Durante mi estancia en Madrid, cuando corrían los llamados 'felices sesenta', el cine y la lectura formaban parte principal de mi tiempo de ocio. Durante esa época, leyendo Madrid (1941), libro escrito por José Martínez Ruiz, más conocido por el seudónimo Azorín, decía éste que "la afición o repugnancia a las materias estudiadas depende en gran parte del maestro". Inmediatamente, se me vinieron a la memoria los muchos problemas que a mí me habían causado las matemáticas por mor del profesor que impartía las clases. Ni que decir tiene que me aficioné a leer al hombre del cual se decía ya que con pasar la vida entre libros -los escritos y los leídos-, se había olvidado de vivir, o no supo vivir.
Hay un párrafo de Azorín escrito en Mis mejores páginas, otro de sus libros leído por mí con avidez, del cual tomé nota; nota que aún conservo como oro en paño. ¡Qué párrafo tan admirable! Cuántas cosas se dicen en tan pocas líneas. Azorín nos deleita con una descripción sucinta, en que la atención no divaga tortuosa a que nos podría llevar períodos enmarañados por las subordinadas. Y qué decir de La voluntad: "novela de la España negra, mazorral y profunda, trabajada secularmente por el estoicismo y la tristeza...".

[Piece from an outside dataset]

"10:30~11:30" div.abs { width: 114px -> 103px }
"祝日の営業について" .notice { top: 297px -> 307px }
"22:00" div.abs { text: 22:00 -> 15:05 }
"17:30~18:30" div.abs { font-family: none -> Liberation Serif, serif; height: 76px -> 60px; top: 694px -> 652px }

En sus escritos Azorín resucitaba muchas palabras muertas y olvidadas con un estilo nuevo y personal. Cuidaba el lenguaje como cuida un pintor los múltiples efectos de la luz y del color. Y, aunque era parco en palabras, siempre fue exacto en su expresión. Es lo que decía de él Pedro Sainz Rodríguez en Semblanzas. Quien además cuenta la siguiente anécdota:
"Todavía recuerdo el estreno Brandy, mucho brandy en el teatro Calderón de Madrid. En este teatro hay una sala, debajo del patio de butacas, donde se reunía la gente en los entreactos y, cuando estrenó Brandy, mucho brandy, todos los que estaban allí reunidos fueron a ocupar sus localidades para presenciar el estreno y Azorín y yo nos quedamos solos. Se presentó la obra y hubo un pateo formidable, como un trueno que hacía vibrar el teatro. Yo no sabía qué hacer para consolar un poco a Azorín. Le miraba de soslayo y le veía impasible, con aquella cara suya de pergamino. Sin duda comprendió mi apuro, porque me miró suavemente y dijo: "Una obra pateada produce más dinero que una novela de éxito".

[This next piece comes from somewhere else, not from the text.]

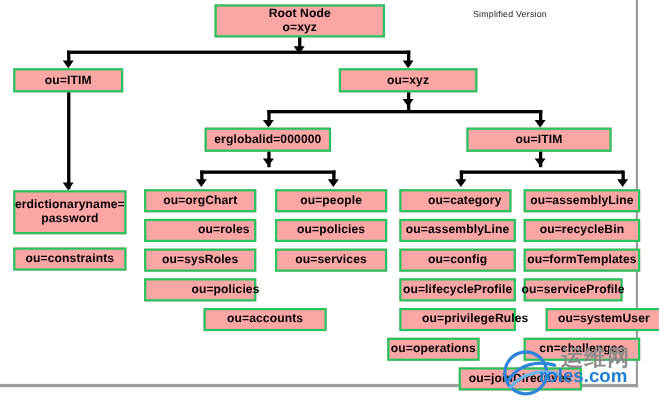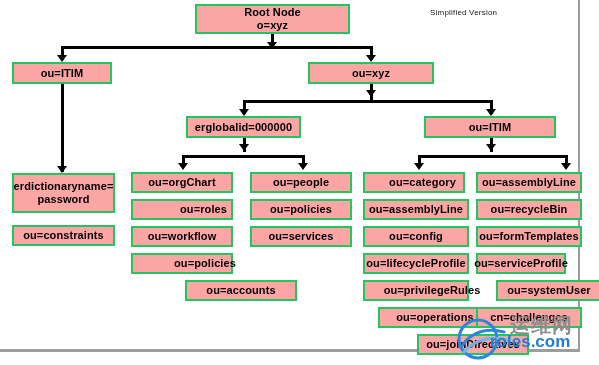"ou=workflow" div.box { text: workflow -> sysRoles }
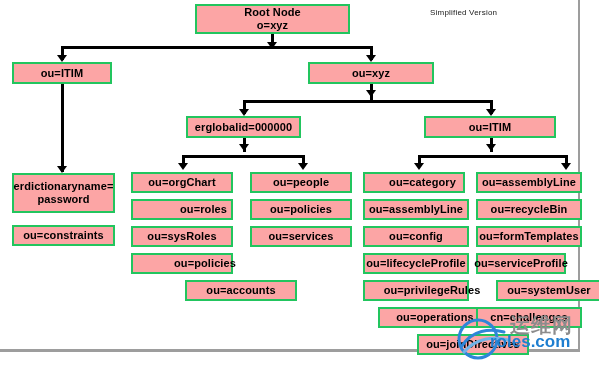"ou=operations" div.box { left: 378px -> 352px; width: 114px -> 84px }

Pero el lance que a mí me agrada sobremanera, relacionado con el gran escritor, es cuando Gonzalo Fernández de la Mora, reaccionario él, un día va a ver a Azorín y le cuenta acalorado, que el escribe por salvar y cantar la patria, regenerar España, explicar a Dios y otros misterios. El maestro le responde, tranquilo: "Yo escribo para comer".
A principios de la década de los sesenta paseaba yo por la carrera de San Jerónimo cuando me percaté de que delante de mí iba nada más y nada menos que Azorín: lucía abrigo, bufanda, sombrero y se valía de un bastón para mantener erguido su cuerpo. Contaba ya con 86 años. Me fui detrás de él, a la distancia adecuada, hasta verlo entrar en el edificio 21 de la calle de Zorrilla. Eso sí, en aquel Madrid los viandantes se cruzaban con él sin saber quién era aquel célebre personaje de las letras perteneciente a la generación del 98. Quien solía decir: "Yo escribo para comer".